Nevermore (Plus jamais)
#34
Pas de réponse. Il n'avait pas envie visiblement. Pas même envie de la regarder.
Elle détourna les yeux, peinée. Un petit pincement, plus profond que ses blessures, plus profond que ses peurs et que ses haines. Un vrai pincement. A quel niveau déjà ?

Aucun niveau. Aucun. Pas de cœur. Pas de sentiment. Ce pincement n'existait pas.

Elle retomba lourdement sur le sol, comme terrassée. C'était peut-être la fatigue ou une flèche invisible. Elle roula sur le flanc, pour ne plus le voir, lui, et tout le reste. Mourir là. Se laisser mourir. Nourrir la tête… Ses doigts s'enfoncèrent dans le sol.

Pourquoi Quoth ?
Avant, tu te serais relevée. Avant, tu aurais marché, le menton haut.


Plus envie. La fatigue lui vrillait l'estomac, la faim aussi. A ses tempes tous les diables de la forêt frappaient, et elle avait cette vague impression de vouloir vomir, ce petit enserrement au niveau de l'estomac qui ne partirait qu'une fois qu'elle aurait tout rendu : sa bile, son foie, sa vie.
C'était la vie qui était à vomir. C'était la vie qui n'était pas belle. Elle ferma les yeux, à demi, et son souffle se fit plus profond, plus lent. L'odeur des cendres… ça lui arrivait dans les narines. Les vagues relents des larmes des fleurs et des feuilles, l'odeur des écorces brûlées… Pourquoi avait-elle fait ça ?

Parce que tu en as besoin, Quoth.
Tu as besoin de détruire pour te sentir vivante.
Détruire c'est ta façon d'exister. Détruis-le. Détruis-le et il sera à toi pour toujours.


Sa gorge se serra et ses doigts s'enfoncèrent plus profondément dans la terre.

Elle arrêta de penser. Elle essaya tout du moins. Son esprit fit le vide.

Pourquoi tu ne m'écoutes pas Quoth ?
Pourquoi est-ce que tu ne m'écoutes plus ?


Silence.
Elle ne voulait que le silence.

C'est de sa faute à lui ?
Il te fait douter. Tu n'as jamais douté de moi, avant.


Elle rouvrit doucement les yeux comme on bougeait dans son dos. Elle se recroquevilla, fronçant les sourcils car la douleur se raviva aussitôt. Elle ne bougea pas davantage. Elle était fatiguée. Son corps irait bien. Son esprit, c'était autre chose.

Peux-tu te relever et marcher toute seule ?

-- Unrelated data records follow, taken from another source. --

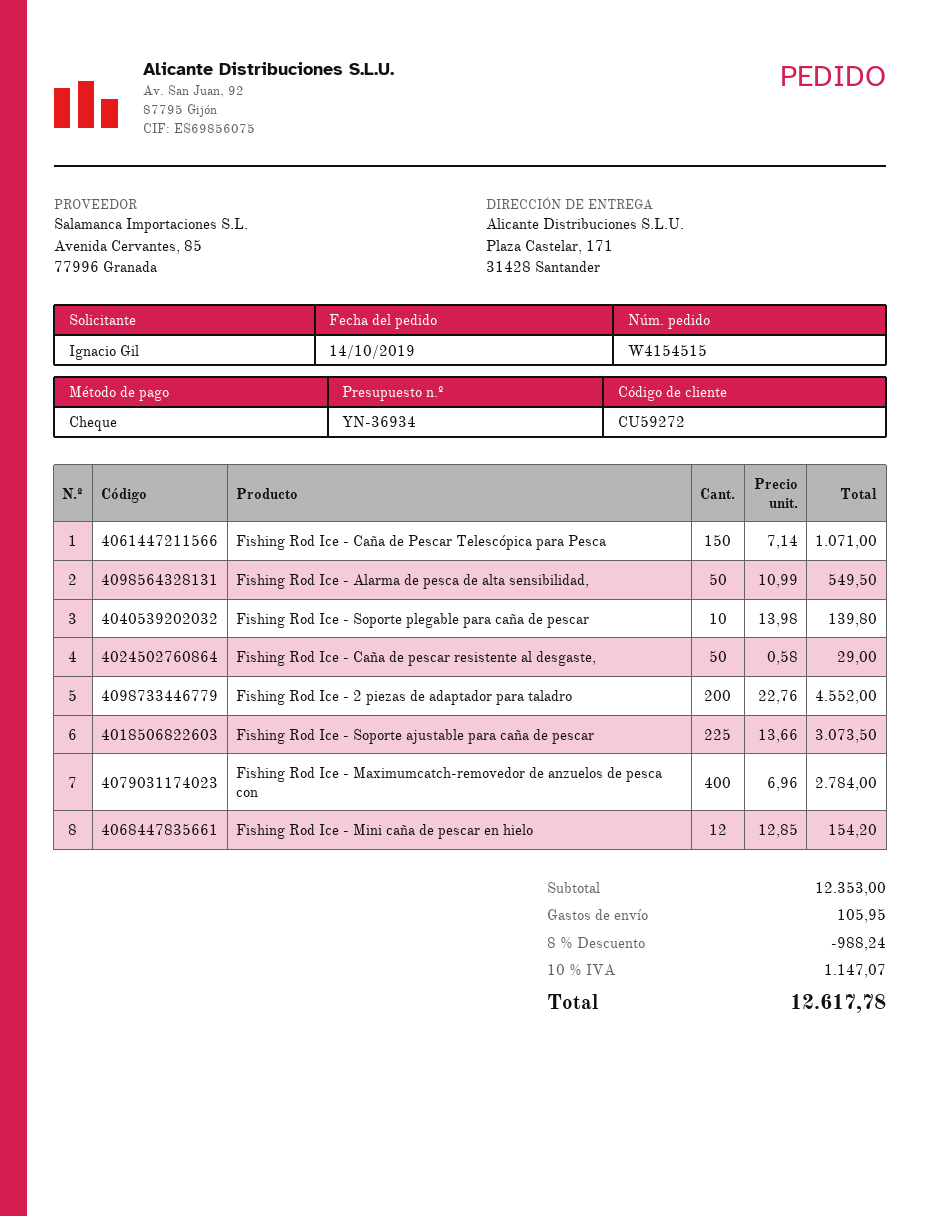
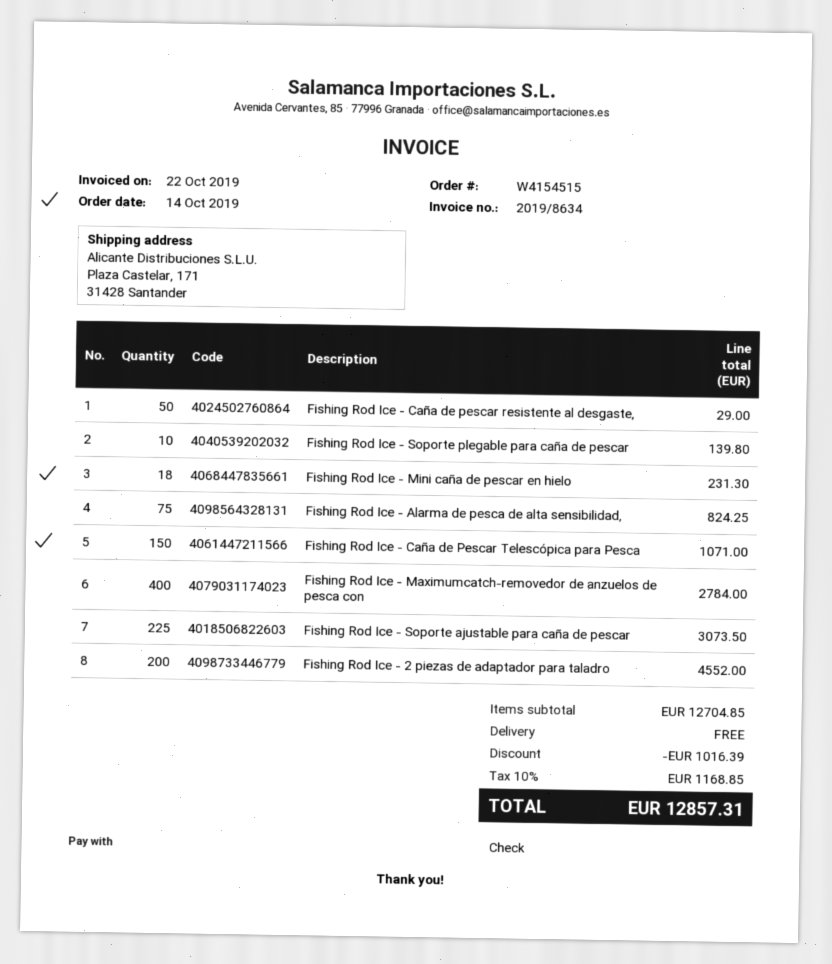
Fishing Rod Ice - Alarma de pesca de alta sensibilidad,: 50 for 549.50 -> 75 for 824.25
Fishing Rod Ice - Mini caña de pescar en hielo: 12 for 154.20 -> 18 for 231.30
subtotal: 12353.00 -> 12704.85
discount: 988.24 -> 1016.39
shipping: 105.95 -> 0.00
tax: 10% = 1147.07 -> 10% = 1168.85
total: 12617.78 -> 12857.31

Elle releva les yeux sur lui, puis les baissa à nouveau.

Tues-le !

Elle eut un soupire, bruyant, comme si tous ses poumons venaient de se presser à ne plus laisser une seule trace d'air dans sa poitrine, que la vie elle-même avait pu, en un simple soupire, la quitter.

Marrcher où ?
Je n'ai pas… envie de marrcher…


Elle enfonça sa joue dans la terre, sa tignasse sombre recouvrant petit à petit son visage pâle en une marre informe mais sombre. Quelques plumes ici et là donnaient encore du volume, mais au premier regard, elle aurait pu aussi bien être morte que vivante que ça n'aurait pas changé grand-chose.

Je n'veux plus jouer…
Ce n'est plus drrrôle…


Un petit reniflement qu'elle étouffa se fit malgré tout entendre, si infime, si ridicule.
Un peu à son image dans le fond.

Tu n'es pas drrôle…

Ses doigts s'enfoncèrent dans la terre.

De toute façon, avec le flanc ouvert comme il l'était, elle n'aurait pas pu faire plus de vingt pas sans s'écrouler. Elle en était consciente. C'était peut-être l'occasion pour elle de mourir comme elle le souhaitait si fort au même moment.